Jens Wissel and Thomas Sablowski, both based in Frankfurt, held a joint presentation. They started off with a reference to an article by Brenner and Glick in the New Left Review in 1991Brenner and Glick 1991, unfortunately the archive of NLR is password protected, which appears to be mimicking the capitalist praxis of seeking rent through the protection of intellectual property, very regrettable from a Marxist point of view, a fundamental critique, which claimed that the analytic terms developed by RT were arbitrary, the periodisation wrong and the structural breaks - or paradigm shifts as we would say - non existent. It would seem necessary to criticise this critique but there is neither time nor place for this in this conference summary.

Then Wissel and Sablowski proceeded to explain a model of three layers: the highest, most abstract layer, or 'logic of capital', a middle layer of phase shifts and spatial characteristics, and a base layer of historically concrete events. Wissel and Sablowski proposed to see the introduction of the middle layer as RT's greates achievement. They admitted that, of course, this was a very simplistic model, but insisted that it would be a mistake to remove this middle or intermediary layer. Although this three layer model was firmly criticised by some, it became a frame of reference of sorts for the remainder of the conference.

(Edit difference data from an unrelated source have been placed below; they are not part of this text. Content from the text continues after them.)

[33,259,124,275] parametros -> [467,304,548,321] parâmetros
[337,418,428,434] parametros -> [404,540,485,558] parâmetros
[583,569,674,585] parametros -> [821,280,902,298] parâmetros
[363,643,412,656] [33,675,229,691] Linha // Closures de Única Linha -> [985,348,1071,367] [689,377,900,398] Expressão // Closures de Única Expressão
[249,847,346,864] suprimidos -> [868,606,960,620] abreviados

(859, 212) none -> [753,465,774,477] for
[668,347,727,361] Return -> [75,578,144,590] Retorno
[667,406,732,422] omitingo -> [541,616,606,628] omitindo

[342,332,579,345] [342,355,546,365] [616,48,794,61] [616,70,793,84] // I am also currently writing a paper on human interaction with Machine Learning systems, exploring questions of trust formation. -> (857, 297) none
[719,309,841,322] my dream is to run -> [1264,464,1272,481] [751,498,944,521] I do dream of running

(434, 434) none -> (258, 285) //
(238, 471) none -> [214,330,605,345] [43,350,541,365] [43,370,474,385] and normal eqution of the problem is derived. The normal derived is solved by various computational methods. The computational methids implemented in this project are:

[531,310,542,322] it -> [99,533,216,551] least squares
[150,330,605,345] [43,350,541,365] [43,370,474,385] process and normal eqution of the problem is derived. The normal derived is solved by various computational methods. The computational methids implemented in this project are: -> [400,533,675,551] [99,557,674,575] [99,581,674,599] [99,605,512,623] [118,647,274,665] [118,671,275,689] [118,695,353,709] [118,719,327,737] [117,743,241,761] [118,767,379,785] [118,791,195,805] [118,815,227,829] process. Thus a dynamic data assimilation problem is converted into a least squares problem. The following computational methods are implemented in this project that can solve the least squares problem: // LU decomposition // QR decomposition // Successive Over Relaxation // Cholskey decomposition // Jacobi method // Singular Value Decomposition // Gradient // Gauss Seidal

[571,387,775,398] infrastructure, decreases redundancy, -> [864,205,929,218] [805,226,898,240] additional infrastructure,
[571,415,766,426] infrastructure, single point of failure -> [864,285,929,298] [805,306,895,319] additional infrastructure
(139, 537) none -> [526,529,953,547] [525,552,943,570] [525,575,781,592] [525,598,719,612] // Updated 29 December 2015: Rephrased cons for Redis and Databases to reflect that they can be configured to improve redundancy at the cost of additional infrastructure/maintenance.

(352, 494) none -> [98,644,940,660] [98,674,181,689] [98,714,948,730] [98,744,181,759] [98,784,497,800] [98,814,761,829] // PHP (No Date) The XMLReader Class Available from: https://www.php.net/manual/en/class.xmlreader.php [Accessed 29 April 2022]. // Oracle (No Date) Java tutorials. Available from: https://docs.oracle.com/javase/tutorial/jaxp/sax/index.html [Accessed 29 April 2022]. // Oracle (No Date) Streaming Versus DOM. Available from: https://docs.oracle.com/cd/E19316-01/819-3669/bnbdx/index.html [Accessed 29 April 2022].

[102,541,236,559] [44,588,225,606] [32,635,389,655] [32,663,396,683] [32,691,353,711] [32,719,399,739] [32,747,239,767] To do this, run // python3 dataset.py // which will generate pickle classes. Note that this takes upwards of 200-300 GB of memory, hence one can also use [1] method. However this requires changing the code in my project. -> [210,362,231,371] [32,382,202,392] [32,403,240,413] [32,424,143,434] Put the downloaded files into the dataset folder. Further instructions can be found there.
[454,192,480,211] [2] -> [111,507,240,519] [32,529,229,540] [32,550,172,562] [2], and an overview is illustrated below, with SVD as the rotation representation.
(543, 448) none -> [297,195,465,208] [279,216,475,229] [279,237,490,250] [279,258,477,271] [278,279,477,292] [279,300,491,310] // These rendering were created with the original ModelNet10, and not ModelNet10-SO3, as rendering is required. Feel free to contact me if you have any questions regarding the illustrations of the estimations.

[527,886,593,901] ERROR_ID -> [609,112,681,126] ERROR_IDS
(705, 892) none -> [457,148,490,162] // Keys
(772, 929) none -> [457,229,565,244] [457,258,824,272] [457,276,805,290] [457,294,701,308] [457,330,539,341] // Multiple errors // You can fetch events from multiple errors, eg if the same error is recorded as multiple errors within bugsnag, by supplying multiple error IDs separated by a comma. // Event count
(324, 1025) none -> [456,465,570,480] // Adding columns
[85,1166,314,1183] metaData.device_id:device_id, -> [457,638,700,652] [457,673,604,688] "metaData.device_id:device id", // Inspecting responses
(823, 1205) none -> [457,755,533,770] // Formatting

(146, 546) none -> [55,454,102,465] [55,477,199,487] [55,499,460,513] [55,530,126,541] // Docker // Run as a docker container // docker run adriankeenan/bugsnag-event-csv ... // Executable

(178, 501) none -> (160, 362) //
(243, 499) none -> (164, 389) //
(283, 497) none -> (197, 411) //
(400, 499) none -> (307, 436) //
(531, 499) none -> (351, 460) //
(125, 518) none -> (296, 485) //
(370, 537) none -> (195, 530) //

After the introductions we split up in small groups to discuss the propositions made by the first speakers. A protocol taker reported the results of the group sessions back to the plenary. I will try to give a summary of the summary:

* the analytic terms developed by RT may serve well to describe Fordism
and its crisis, as they were developed in response to it, but work much less well as heuristic categories for what cam after it (so-called Postfordism)
* RT is Euro-ameri-centric and productionist (Ngai-Ling Sum); one group furthered this critique by saying that RT is a 'euro-centric theory of capitalist stages of growth'
* RT has a problem bringing together structure and action, so it is difficult to bring into the theory concrete historical agents, such as social movements for instance
* RT is lacking a sociological theory of labour
* RT cannot account for the ecological question, neither for gender, nor
for race
* RT created a myth around Fordism by emphasising it as a stable paradigm and by looking too exclusively for those mechanisms which guaranteed Fordism's relative stability (there is a possibility that I mishunderstood this)
* RT does not say much about the articulation of the relationship between formal and informal work; as the feminist critique of what Germans call the 'Normalarbeitsverhältnis' (standard emplyoment relationship) unpaid female labour and other forms of non-wage labour are excluded from analysis, although they are central for the reproduction of capitalist social relations;
* RT, except for a few hints in Aglietta's early work, does not say much about culture in general and the working of the culture industry in particular, which is central to the production of consumption norms

The afternoon was spent in working groups. I participated in the working group on centre-periphery, where we had some very interesting debates, especially on the question of the explanatory capacity of RT with regard to economic forms which do not rely on 'accumulation' of capital at all (solidarity economies, subsistence). In my view this discussion did not go far enough and a sort of 'productionist' viewpoint held sway. What I mean by that is that while almost all participants are against capitalism, positions seem to be much less clear with regard to the 'mode of development'. As Marx himself was quite fascinated with the development of the means of production, i.e. industrial technology, an underlying notion of progress based on scientific and technological innovation, which in themselves receive no particular treatment in RT (except by Coriat, I was reminded, ), appears to be taken for granted. With this regard the centre-periphery model itself would maybe need some revision. As 'our' technological model appears to lead straightaway to the destruction of the planet, maybe European theorists should be a bit more humble about the supposed superiority and inevitability of the developmental model of 'core' countries. In that regard RT clearly looses its interpretative and analytic power. Similar limits were reached in the gender working group. I feel unable to report in any detail, but would like to highlight the quite funny phrase of "putting patriarchy in its place" used by one presenter (unable to jot down name during final round-up).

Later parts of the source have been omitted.